▸ Goal of the exercise
Two lines mark the range in the entries below: the one holding "[100,145,646,177] 98% положительных" and the one holding "[100,465,586,497] Сегодня работает". Set down those two and all lines between them, exactly.

▸ Given records

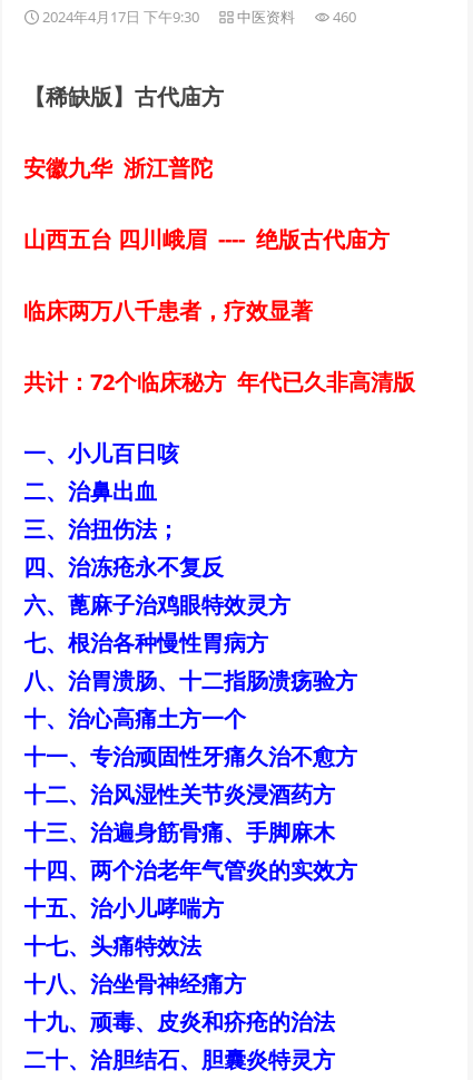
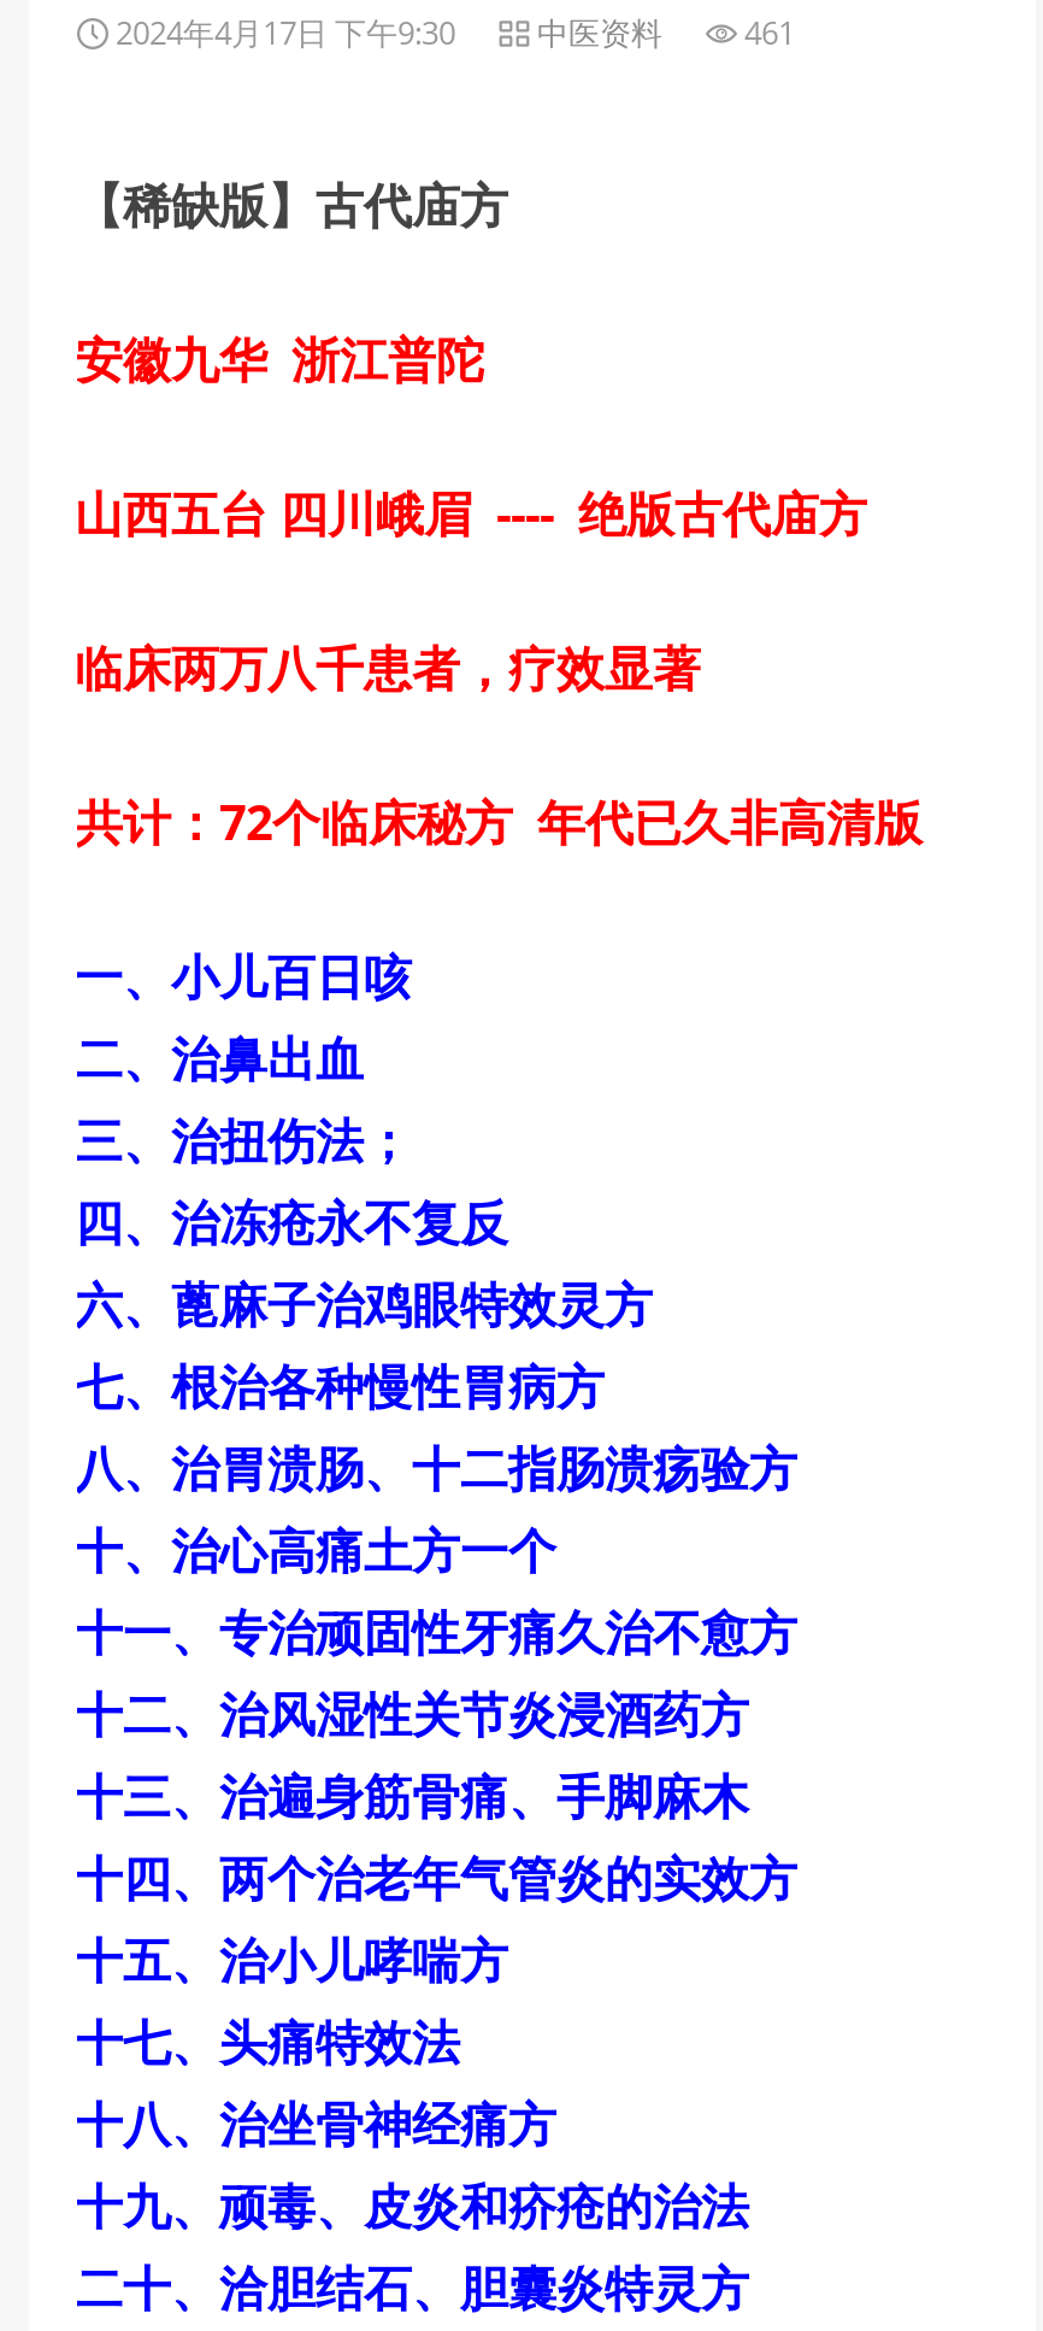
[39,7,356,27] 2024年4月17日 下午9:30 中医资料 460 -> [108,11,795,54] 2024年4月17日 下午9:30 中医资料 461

==

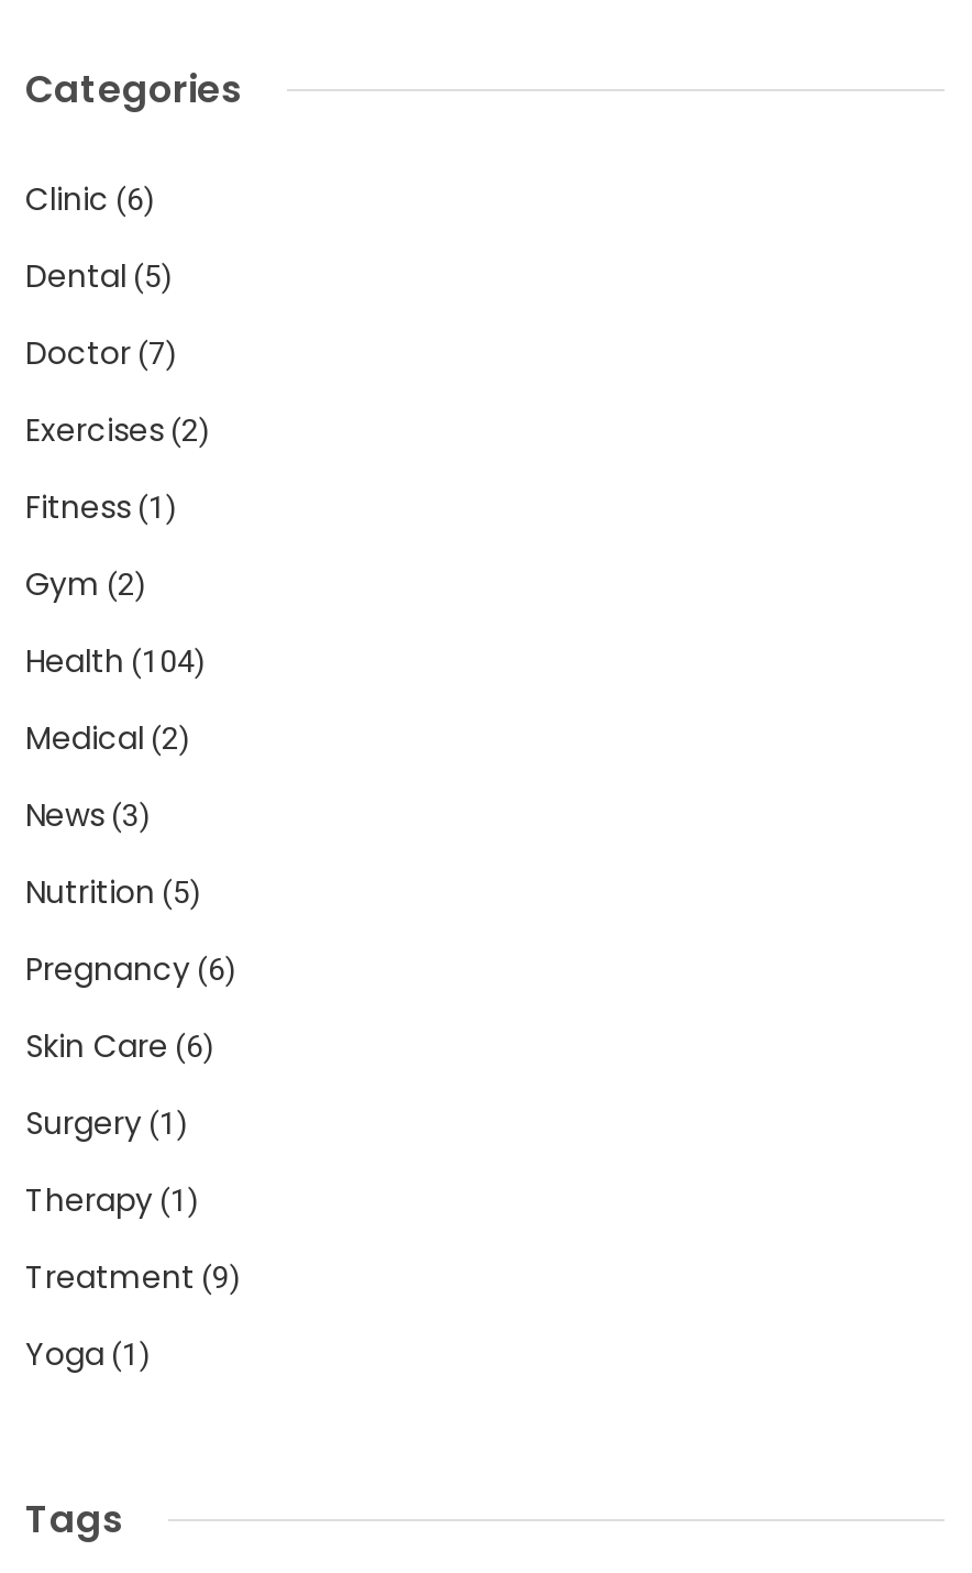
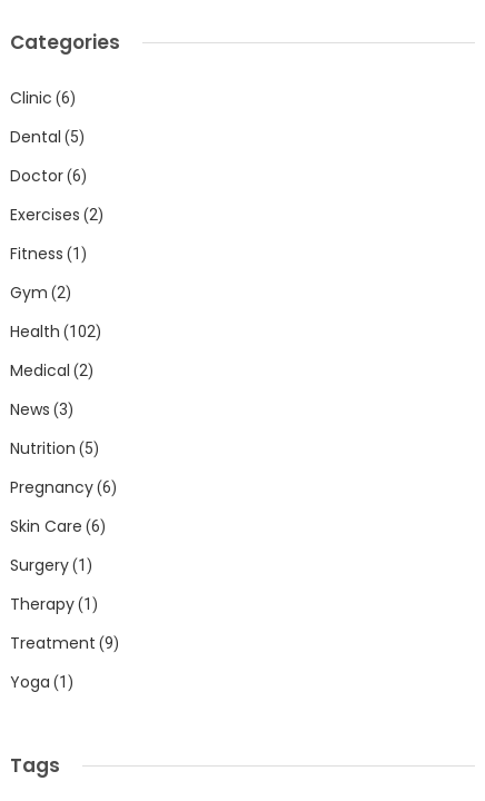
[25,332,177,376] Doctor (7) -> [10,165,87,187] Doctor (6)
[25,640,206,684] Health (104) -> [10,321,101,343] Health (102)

...

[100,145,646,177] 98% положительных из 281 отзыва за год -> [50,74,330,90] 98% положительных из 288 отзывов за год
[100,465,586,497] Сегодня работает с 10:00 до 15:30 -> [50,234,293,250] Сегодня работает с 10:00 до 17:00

▸ Solution below
[100,145,646,177] 98% положительных из 281 отзыва за год -> [50,74,330,90] 98% положительных из 288 отзывов за год
[100,465,586,497] Сегодня работает с 10:00 до 15:30 -> [50,234,293,250] Сегодня работает с 10:00 до 17:00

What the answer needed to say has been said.